Am Abend nach seiner Rückkehr erhob sich Osama nach dem Abendgebet in einer der Moscheen seiner Familie in Dschidda, um zu sprechen. Seine Zuhörer waren männlich und manche von ihnen waren bereits seiner Aufforderung nachgekommen und hatten in Afghanistan gegen die Russen gekämpft. Sie hatten miterlebt, wie der Feind in die Flucht geschlagen wurde, und sahen jetzt, wie das Sowjetreich in Auflösung begriffen war.
Osama hatte sich eingeredet, dass seine abgerissene Horde von Dschihadis den neunjährigen Krieg entschieden und letztlich den Sieg gegen die Russen herbeigeführt hatte. Er glaubte fest, es sei den militärischen Leistungen der afghanischen Araber zu verdanken, dass sich das Blatt gewendet hatte und die Sowjetunion über die Grenze zurückgeschlagen wurde. Und nun visierte er die andere Supermacht an. Osama teilte der Versammlung mit, es sei an der Zeit, die Vereinigten Staaten zur Rechenschaft zu ziehen.
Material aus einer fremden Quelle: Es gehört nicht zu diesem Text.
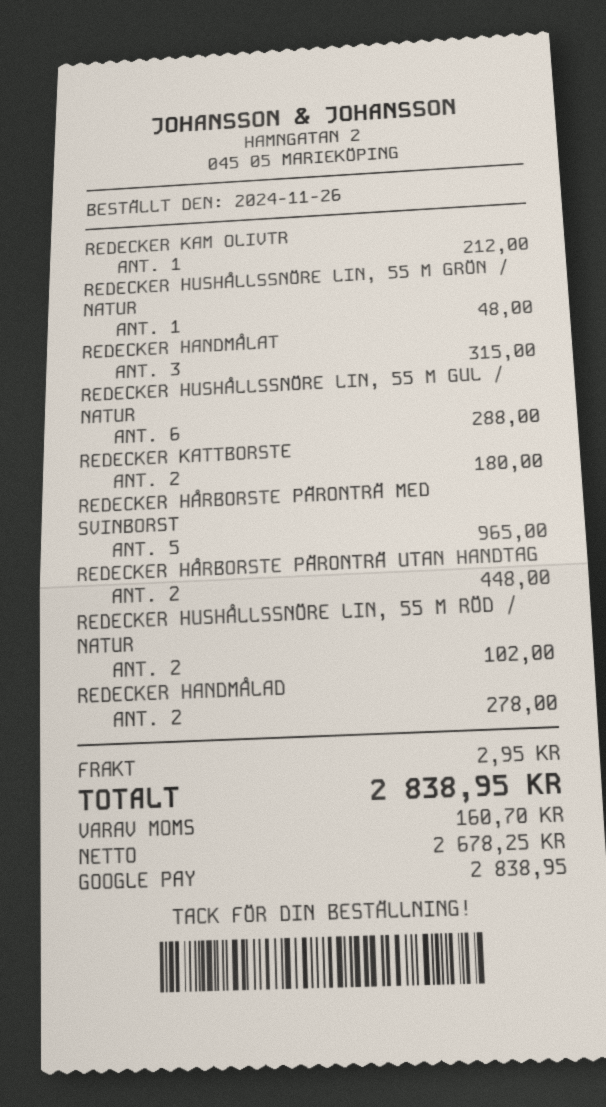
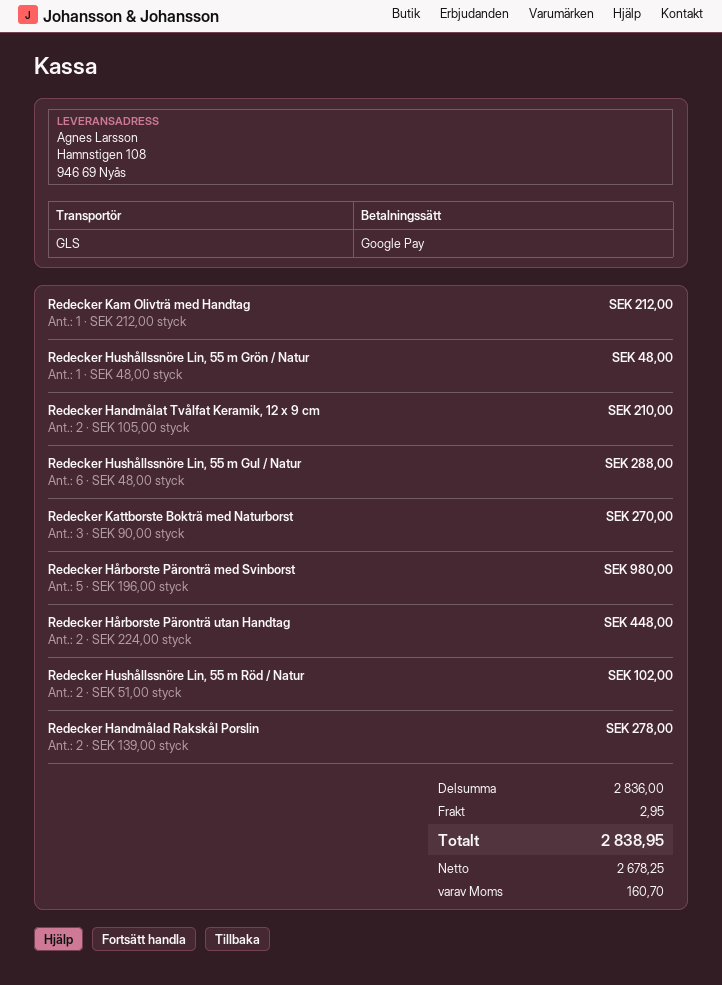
REDECKER HANDMÅLAT: 3 for 315.00 -> 2 for 210.00
REDECKER KATTBORSTE: 2 for 180.00 -> 3 for 270.00
REDECKER HÅRBORSTE PÄRONTRÄ MED SVINBORST: 5 for 965.00 -> 5 for 980.00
„Amerika zog in das Tausende von Kilometern entfernte Vietnam und bombardierte es von Flugzeugen aus“, erklärte Osama seinen faszinierten Zuhörern. „Erst als die Amerikaner enorme Verluste erlitten hatten, zogen sie sich aus Vietnam zurück. Über 60.000 amerikanische Soldaten wurden getötet, bis das amerikanische Volk dagegen demonstrierte. Die Amerikaner werden ihre Unterstützung für die Juden in Palästina erst einstellen, wenn wir ihnen eine Serie von Schlägen versetzen. Sie werden erst aufhören, wenn wir einen Heiligen Krieg gegen sie führen.“
Später behauptete Osama, sein Hass gegen die Vereinigten Staaten habe begonnen, als 1982 US-Truppen im Libanon landeten. „Amerika gestattete den Israelis, im Libanon einzumarschieren, und die sechste US-Flotte half ihnen dabei.“ Das war auch so. Amerikanische Marines waren unter dem Feuerschutz der amerikanischen Mittelmeerflotte an Land gegangen – doch nur, um Jassir Arafats sicheres Geleit beim Abzug zu garantieren.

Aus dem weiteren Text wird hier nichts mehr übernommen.